▶ [Records supplied]
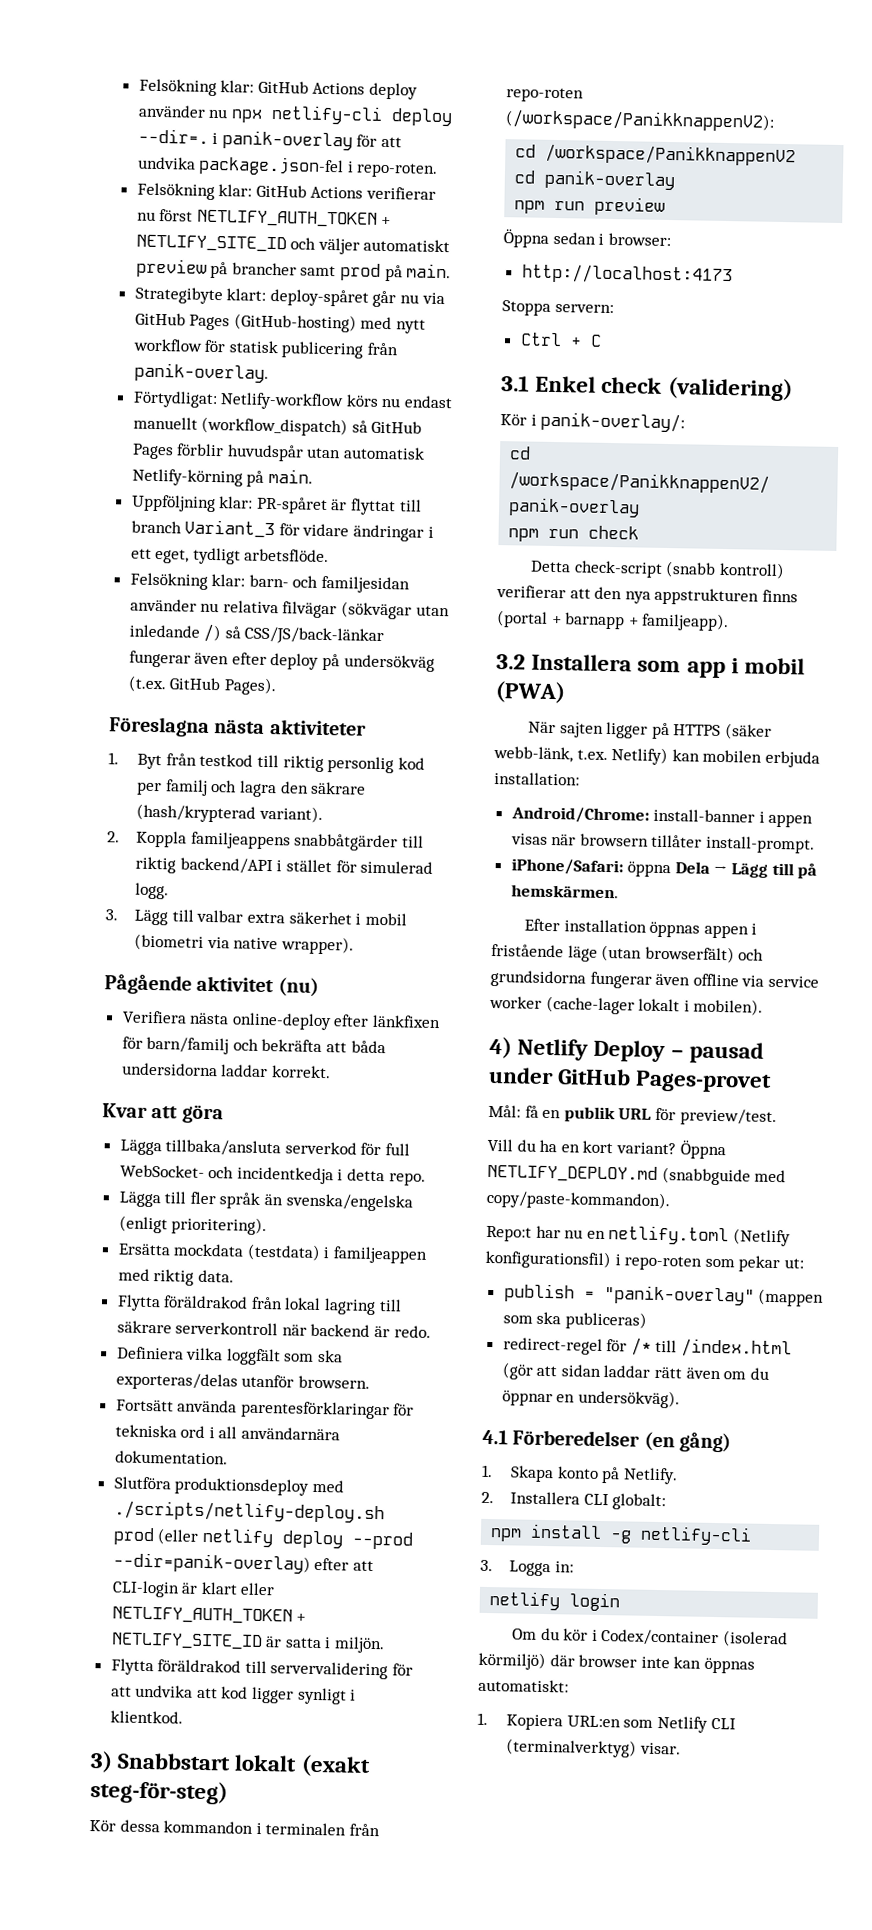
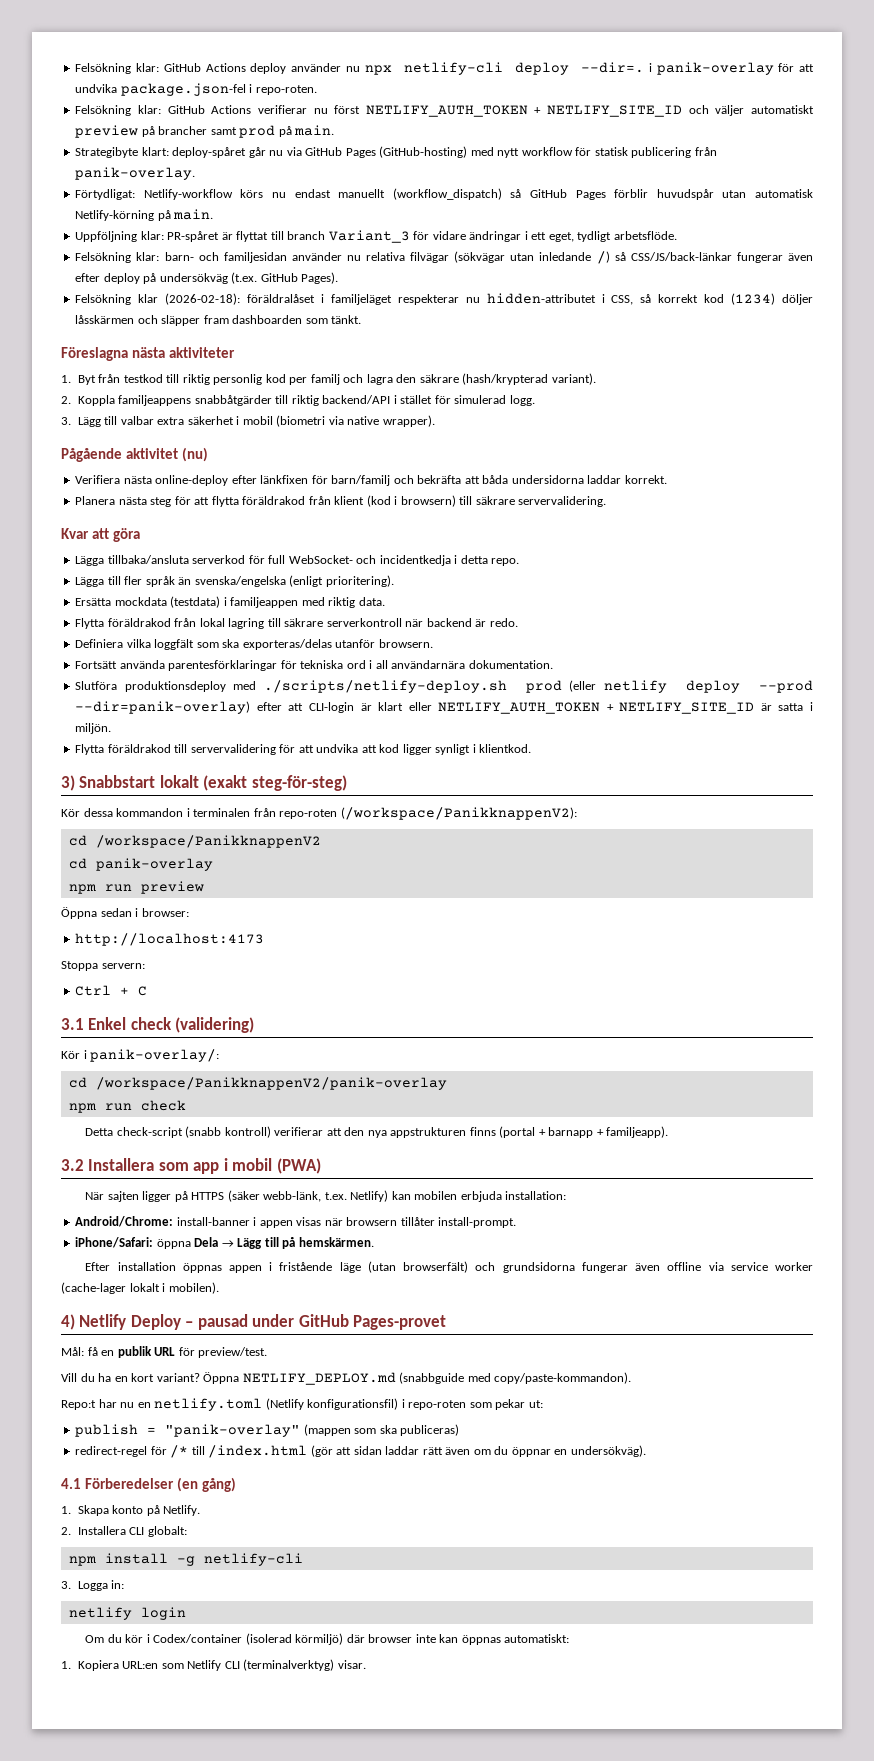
+ Felsökning klar (2026-02-18): föräldralåset i familjeläget respekterar nu hidden-attributet i CSS, så korrekt kod (1234) döljer låsskärmen och släpper fram dashboarden som tänkt.
+ Planera nästa steg för att flytta föräldrakod från klient (kod i browsern) till säkrare servervalidering.

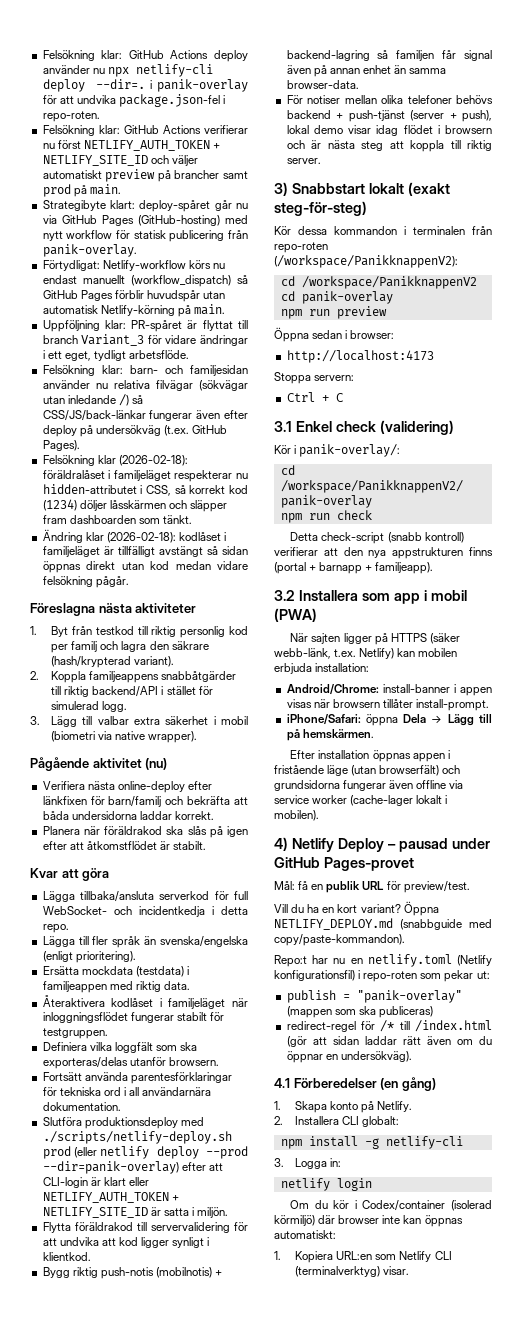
+ Ändring klar (2026-02-18): kodlåset i familjeläget är tillfälligt avstängt så sidan öppnas direkt utan kod medan vidare felsökning pågår.
- Planera nästa steg för att flytta föräldrakod från klient (kod i browsern) till säkrare servervalidering.
+ Planera när föräldrakod ska slås på igen efter att åtkomstflödet är stabilt.
- Flytta föräldrakod från lokal lagring till säkrare serverkontroll när backend är redo.
+ Återaktivera kodlåset i familjeläget när inloggningsflödet fungerar stabilt för testgruppen.
+ Bygg riktig push-notis (mobilnotis) + backend-lagring så familjen får signal även på annan enhet än samma browser-data.
+ För notiser mellan olika telefoner behövs backend + push-tjänst (server + push), lokal demo visar idag flödet i browsern och är nästa steg att koppla till riktig server.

▶ [Problem details] Return every line above in which the string "lagring" occurs.

▶ [Expected answer]
- Flytta föräldrakod från lokal lagring till säkrare serverkontroll när backend är redo.
+ Bygg riktig push-notis (mobilnotis) + backend-lagring så familjen får signal även på annan enhet än samma browser-data.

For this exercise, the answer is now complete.